(Problem description) Print, word for word, the opening line of the data below and every line after it through the line that contains "to vcpkg 2023.11.20", but not the pictures.
BEGIN
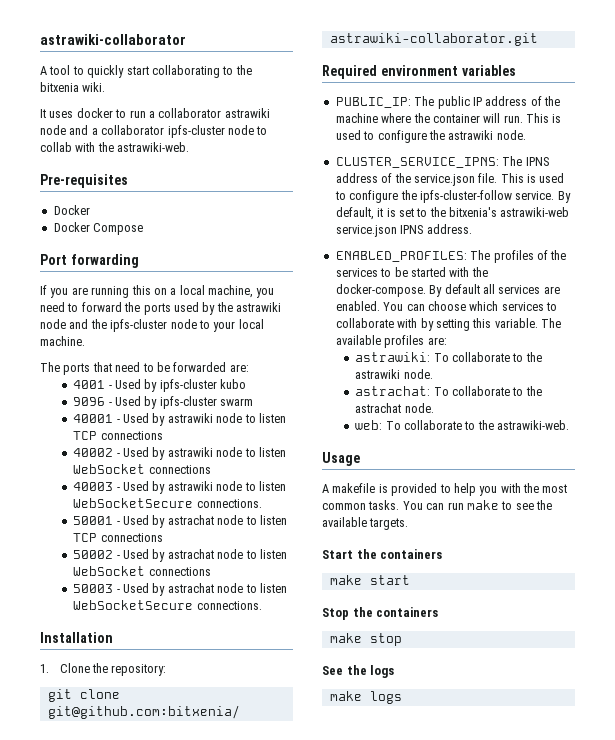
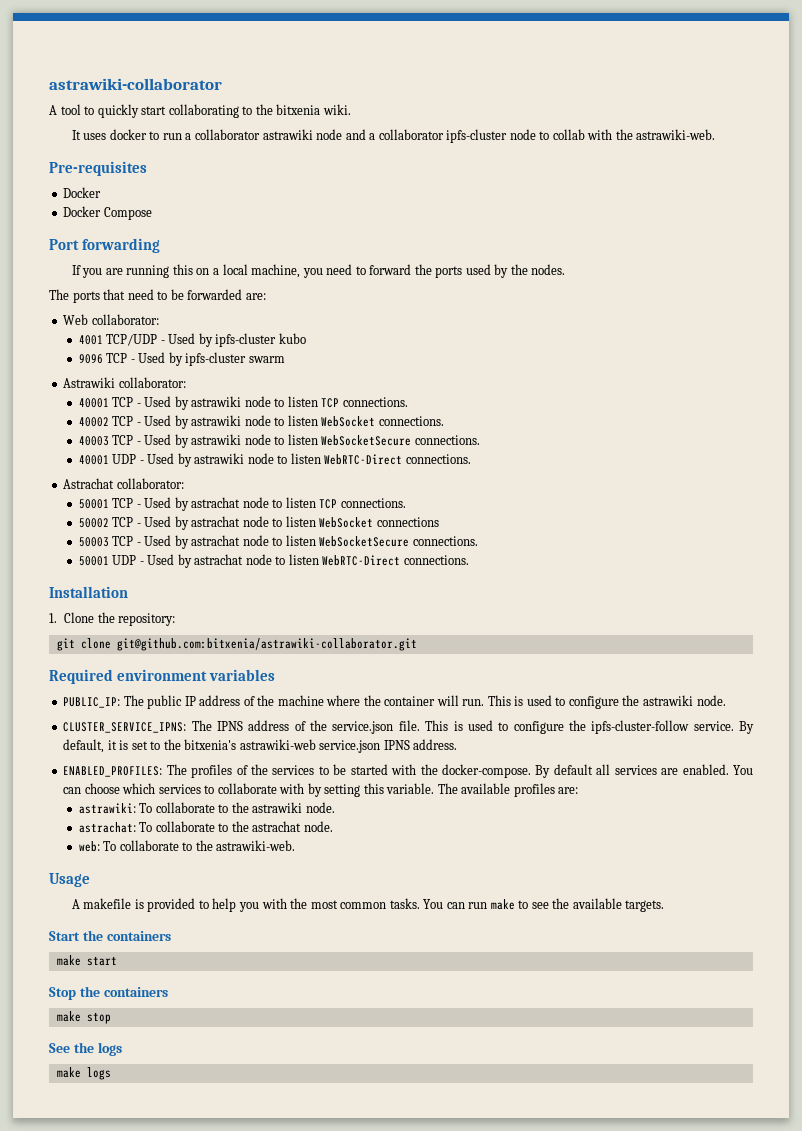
- If you are running this on a local machine, you need to forward the ports used by the astrawiki node and the ipfs-cluster node to your local machine.
+ If you are running this on a local machine, you need to forward the ports used by the nodes.
+ Web collaborator:
- 4001 - Used by ipfs-cluster kubo
+ 4001 TCP/UDP - Used by ipfs-cluster kubo
- 9096 - Used by ipfs-cluster swarm
+ 9096 TCP - Used by ipfs-cluster swarm
- 40001 - Used by astrawiki node to listen TCP connections
+ Astrawiki collaborator:
+ 40001 TCP - Used by astrawiki node to listen TCP connections.
- 40002 - Used by astrawiki node to listen WebSocket connections
+ 40002 TCP - Used by astrawiki node to listen WebSocket connections.
- 40003 - Used by astrawiki node to listen WebSocketSecure connections.
+ 40003 TCP - Used by astrawiki node to listen WebSocketSecure connections.
- 50001 - Used by astrachat node to listen TCP connections
+ 40001 UDP - Used by astrawiki node to listen WebRTC-Direct connections.
+ Astrachat collaborator:
+ 50001 TCP - Used by astrachat node to listen TCP connections.
- 50002 - Used by astrachat node to listen WebSocket connections
+ 50002 TCP - Used by astrachat node to listen WebSocket connections
- 50003 - Used by astrachat node to listen WebSocketSecure connections.
+ 50003 TCP - Used by astrachat node to listen WebSocketSecure connections.
+ 50001 UDP - Used by astrachat node to listen WebRTC-Direct connections.

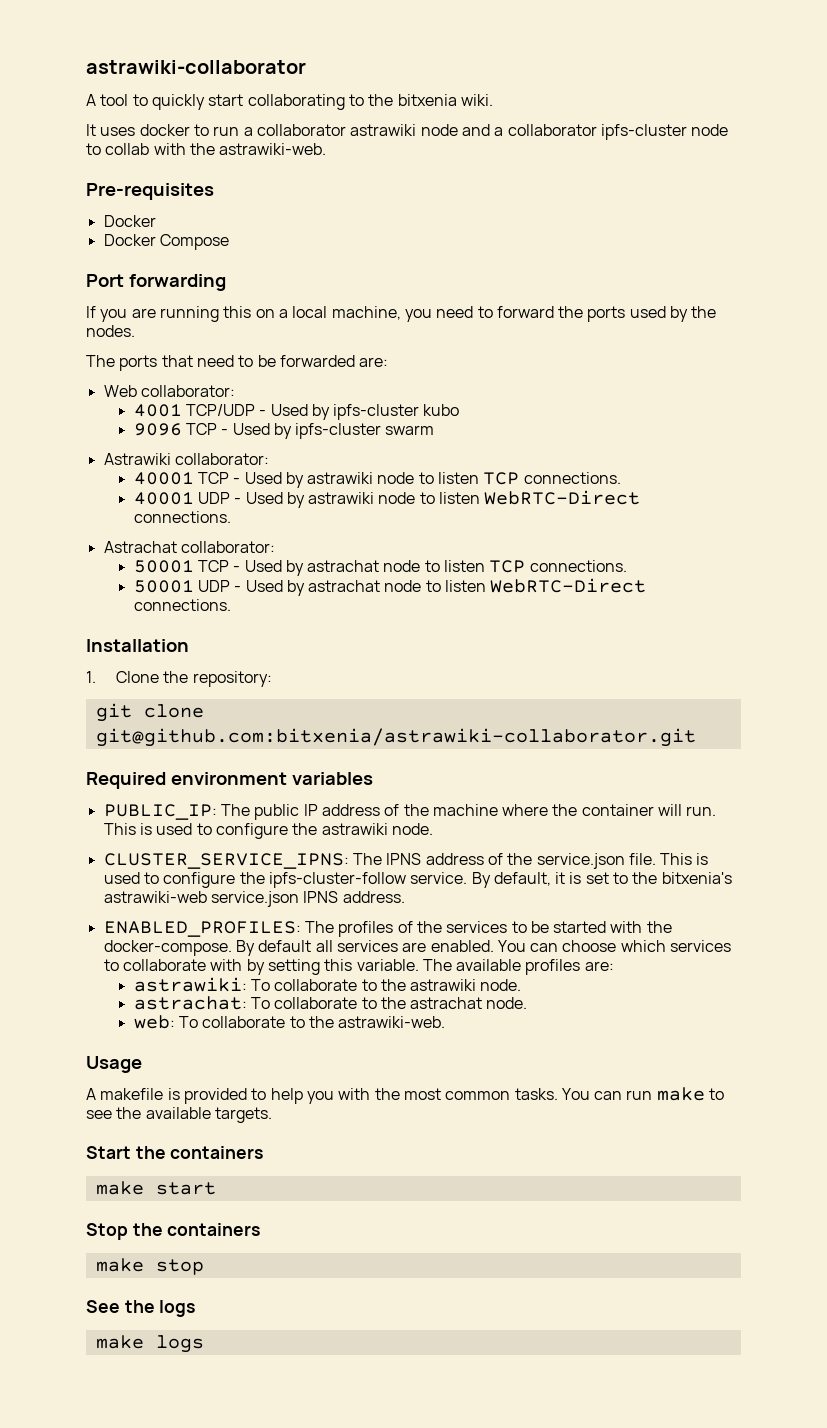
- 40002 TCP - Used by astrawiki node to listen WebSocket connections.
- 40003 TCP - Used by astrawiki node to listen WebSocketSecure connections.
- 50002 TCP - Used by astrachat node to listen WebSocket connections
- 50003 TCP - Used by astrachat node to listen WebSocketSecure connections.

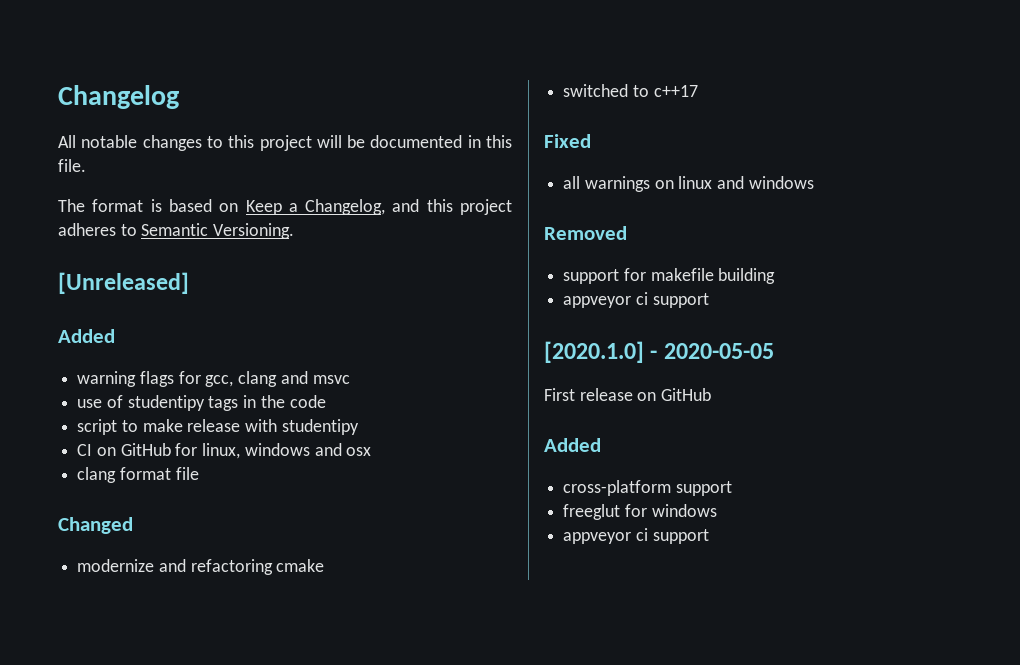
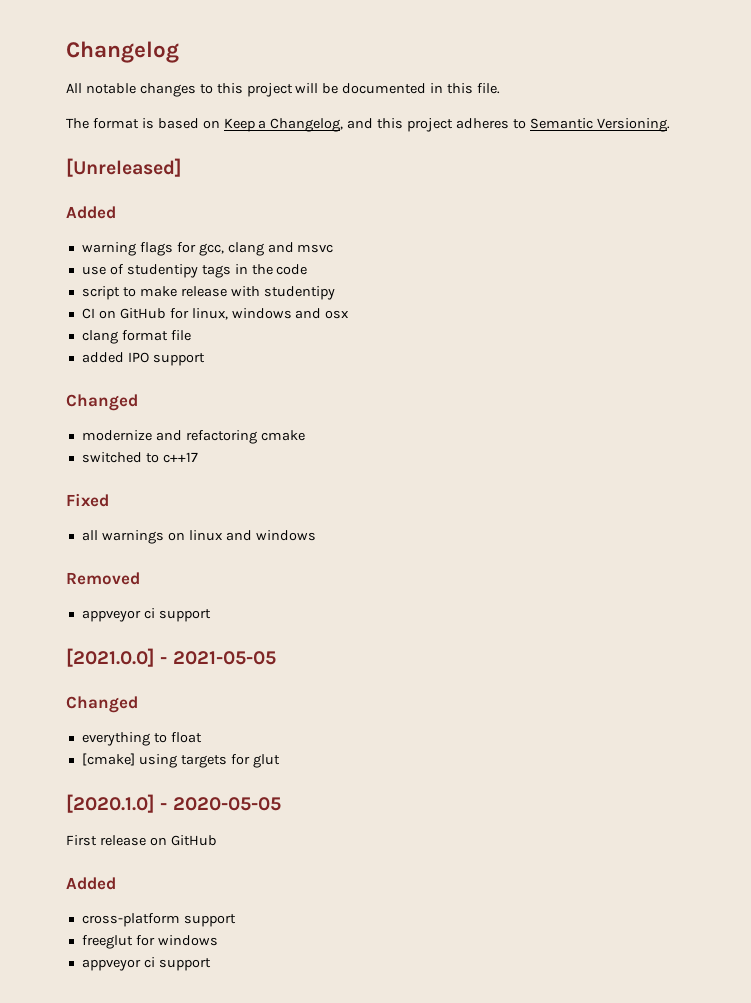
+ added IPO support
  Removed
- support for makefile building
  appveyor ci support
+ [2021.0.0] - 2021-05-05
+ Changed
+ everything to float
+ [cmake] using targets for glut

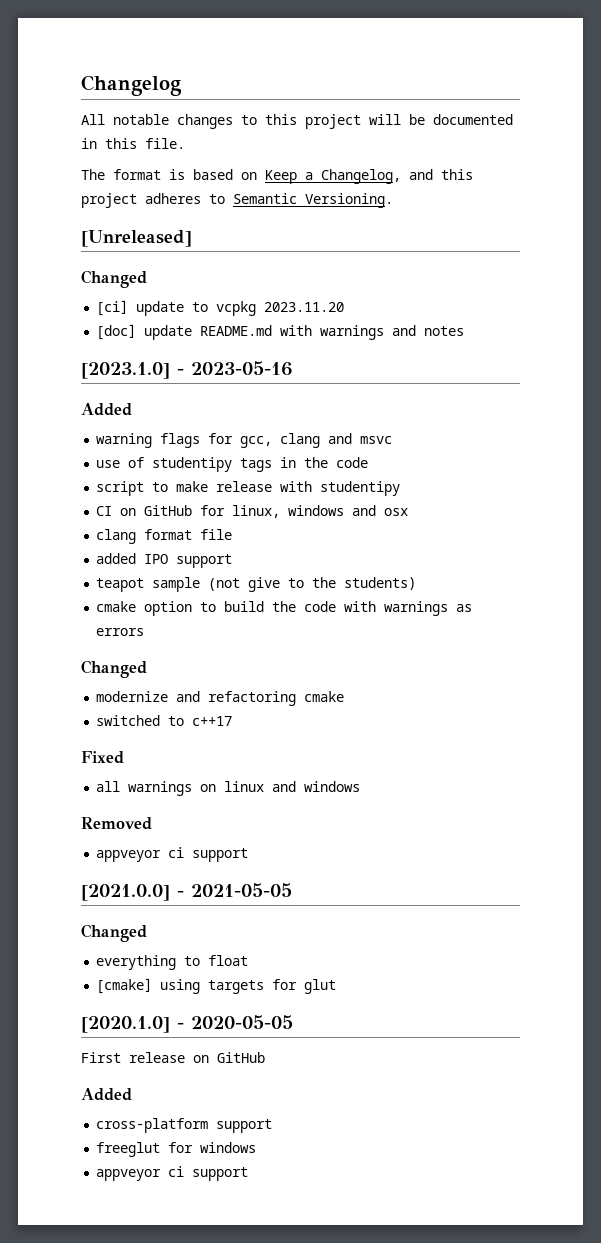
  [Unreleased]
+ Changed
+ [ci] update to vcpkg 2023.11.20
+ [doc] update README.md with warnings and notes
+ [2023.1.0] - 2023-05-16
+ teapot sample (not give to the students)
+ cmake option to build the code with warnings as errors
END
(Solution to the problem)
- If you are running this on a local machine, you need to forward the ports used by the astrawiki node and the ipfs-cluster node to your local machine.
+ If you are running this on a local machine, you need to forward the ports used by the nodes.
+ Web collaborator:
- 4001 - Used by ipfs-cluster kubo
+ 4001 TCP/UDP - Used by ipfs-cluster kubo
- 9096 - Used by ipfs-cluster swarm
+ 9096 TCP - Used by ipfs-cluster swarm
- 40001 - Used by astrawiki node to listen TCP connections
+ Astrawiki collaborator:
+ 40001 TCP - Used by astrawiki node to listen TCP connections.
- 40002 - Used by astrawiki node to listen WebSocket connections
+ 40002 TCP - Used by astrawiki node to listen WebSocket connections.
- 40003 - Used by astrawiki node to listen WebSocketSecure connections.
+ 40003 TCP - Used by astrawiki node to listen WebSocketSecure connections.
- 50001 - Used by astrachat node to listen TCP connections
+ 40001 UDP - Used by astrawiki node to listen WebRTC-Direct connections.
+ Astrachat collaborator:
+ 50001 TCP - Used by astrachat node to listen TCP connections.
- 50002 - Used by astrachat node to listen WebSocket connections
+ 50002 TCP - Used by astrachat node to listen WebSocket connections
- 50003 - Used by astrachat node to listen WebSocketSecure connections.
+ 50003 TCP - Used by astrachat node to listen WebSocketSecure connections.
+ 50001 UDP - Used by astrachat node to listen WebRTC-Direct connections.

- 40002 TCP - Used by astrawiki node to listen WebSocket connections.
- 40003 TCP - Used by astrawiki node to listen WebSocketSecure connections.
- 50002 TCP - Used by astrachat node to listen WebSocket connections
- 50003 TCP - Used by astrachat node to listen WebSocketSecure connections.

+ added IPO support
  Removed
- support for makefile building
  appveyor ci support
+ [2021.0.0] - 2021-05-05
+ Changed
+ everything to float
+ [cmake] using targets for glut

  [Unreleased]
+ Changed
+ [ci] update to vcpkg 2023.11.20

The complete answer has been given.